Simon Halsey, CBE (born 8 March 1958) is an English choral conductor. He is the chorus director of the City of Birmingham Symphony Chorus (CBSO Chorus), a position he has held since 1983, and has been chorus director of the London Symphony Chorus since 2012. He is also artistic director of the Berlin Philharmonic Youth Choral Programme and the director of the BBC Proms Youth Choir, and conductor laureate of the Berlin Radio Choir. He is professor and director of choral activities at the University of Birmingham.

Early career
Born in London, Halsey sang in the choirs of both New College, Oxford and King's College, Cambridge. He studied conducting at the Royal College of Music in London.

In 1987, he founded the City of Birmingham Touring Opera (since 2001 the Birmingham Opera Company) with leading international opera director Graham Vick. In addition, he was artistic director and founder of the professional choir European Voices, and principal conductor, choral programme, for the Northern Sinfonia from 2004 until 2012.

He founded the City of Birmingham Youth Chorus in 1995. His position with the CBSO Chorus brings him into regular contact with the City of Birmingham Symphony Orchestra, including as conductor of the annual Christmas concerts.

Halsey served as chief conductor of the Netherlands Radio Choir () from 1997 to 2008.  He was international chair of choral conducting of the Royal Welsh College of Music & Drama from 2008 until 2014.

Current positions
Since 1983, Halsey has been the chorus director of the City of Birmingham Symphony Chorus.

Halsey is currently artistic director of the Berlin Philharmonic Youth Choral Programme and the director of the BBC Proms Youth Choir; he has held both these positions since 2012.

From 2001 to 2015, he also served as chief conductor and artistic director of the Berlin Radio Choir (Rundfunkchor Berlin). He gave his last concert in this role on 31 May 2015, his replacement being Dutch conductor . Halsey continues his association with the choir under the title of Conductor Laureate.  Since August 2012 he has been chorus director of the London Symphony Chorus. Since season 2016–2017 he is the artistic director of the chorusses of Palau de la Música Catalana, in Barcelona, and the Chorus Master of Orfeó Català.

He was involved in the BBC Proms in 2012–2015, preparing choirs for performances of Michael Tippett's A Child of Our Time (2012), Ralph Vaughan Williams' A Sea Symphony, Britten's War Requiem and Elgar's The Dream of Gerontius.

Other positions include artistic advisor of Schleswig-Holstein Musik Festival Choir Academy (since 2014), professor and director of Choral Activities, University of Birmingham (since 2012), and international chair of choral conducting for the Royal Welsh College of Music & Drama.

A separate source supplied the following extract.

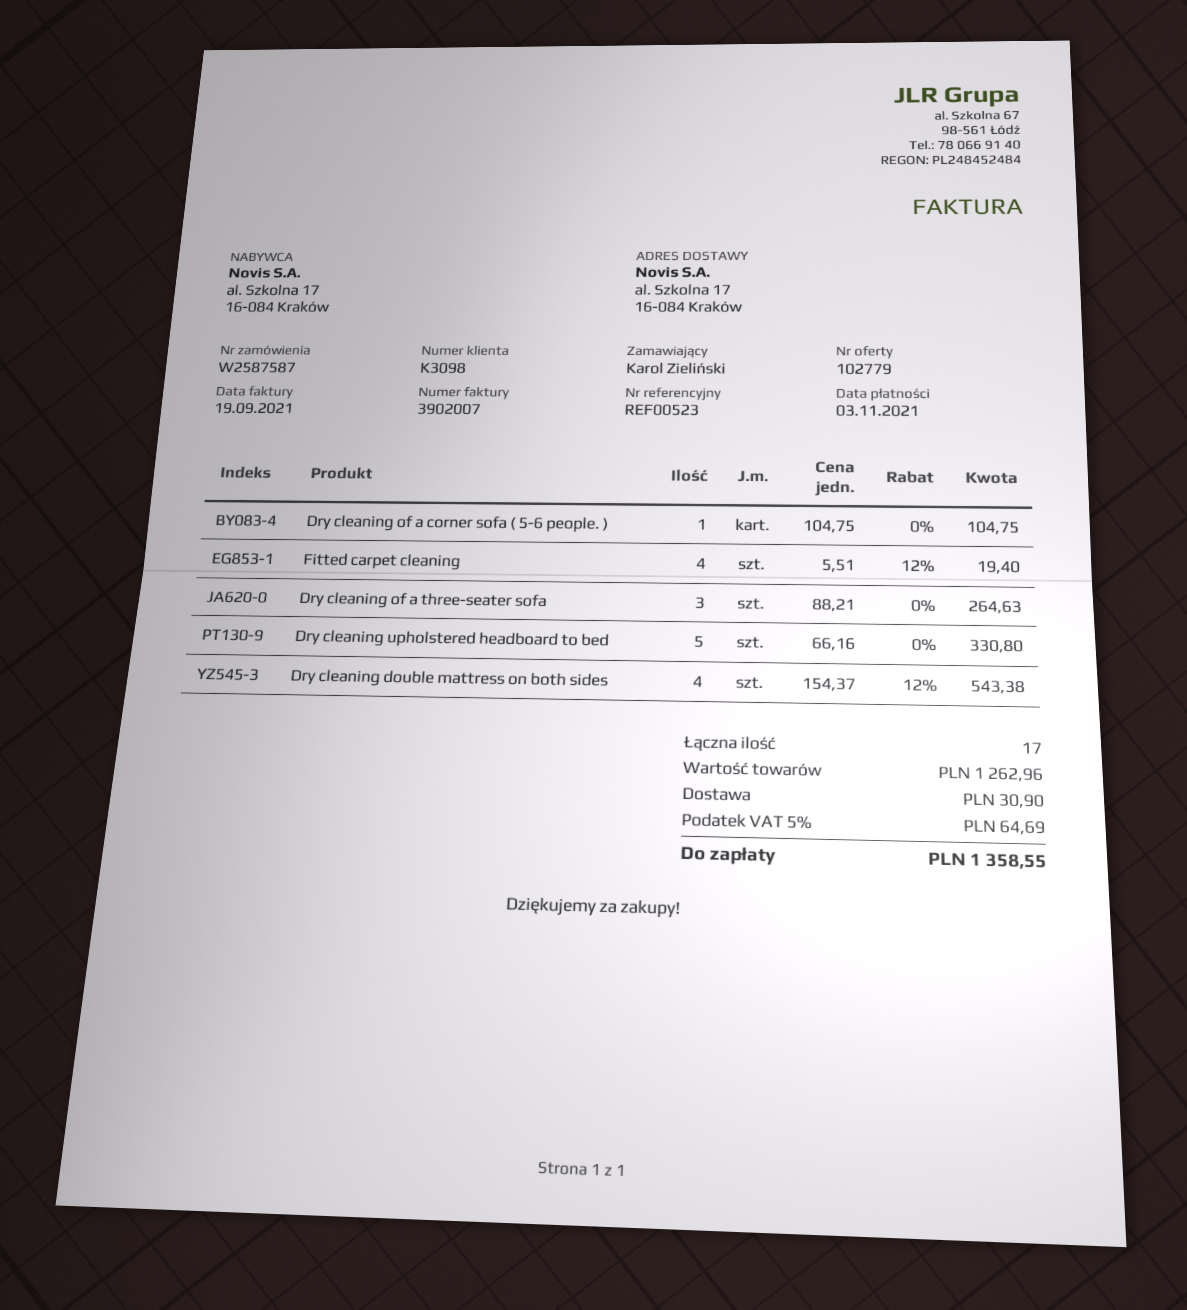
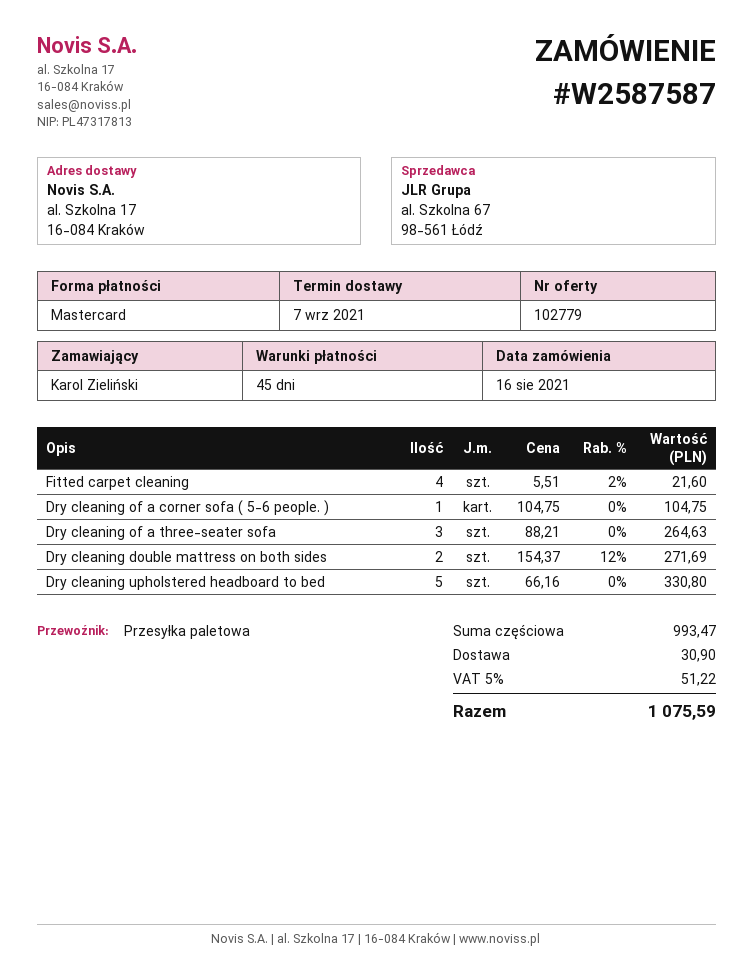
Fitted carpet cleaning: 4 x 5.51 - 12% = 19.40 -> 4 x 5.51 - 2% = 21.60
Dry cleaning double mattress on both sides: 4 x 154.37 - 12% = 543.38 -> 2 x 154.37 - 12% = 271.69
subtotal: 1262.96 -> 993.47
tax: 5% = 64.69 -> 5% = 51.22
total: 1358.55 -> 1075.59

Halsey has worked with orchestras and choirs all over the world.  He has also conducted projects as diverse as Handel's Messiah with the Minnesota Orchestra and Fauré's Requiem with the CBSO Chorus and the Hong Kong Philharmonic. With the Berlin Philharmonic, he worked on a performance of Britten's Noye's Fludde, for the tenth anniversary of Berlin Phil Education. He is also currently the artistic director for Crowd Out, a massive work for chorus composed by David Lang. He has collaborated with director Peter Sellars for several oratorios.

Halsey has also been involved with numerous recordings, including a live recording of Beethoven's 9th Symphony with the CBSO Chorus  and the Vienna Philharmonic, under Simon Rattle. In 2006 he conducted the CBSO Chorus in their first completely choral recording, an album of English Choral Favourites. In addition, Halsey is consultant editor on Faber Music's Choral Programme Series of sheet music.

Awards
Halsey has won numerous awards, including three Grammys for Best Choral Performance. One in 2008 for a recording of Brahms' Ein Deutsches Requiem, by the Berlin Radio Choir and the Berlin Philharmonic, conducted by Simon Rattle. Another in 2009 for Stravinsky's Symphony of Psalms, [[Symphony in C (Stravinsky)}Symphony in C]] and Symphony in Three Movements, by the Berlin Radio Choir, Berlin Philharmonic and Simon Rattle. His third Grammy was in 2011 for Saariaho's L'Amour de loin, by the Berlin Radio Choir and Deutsches Symphonie-Orchester, conducted by Kent Nagano.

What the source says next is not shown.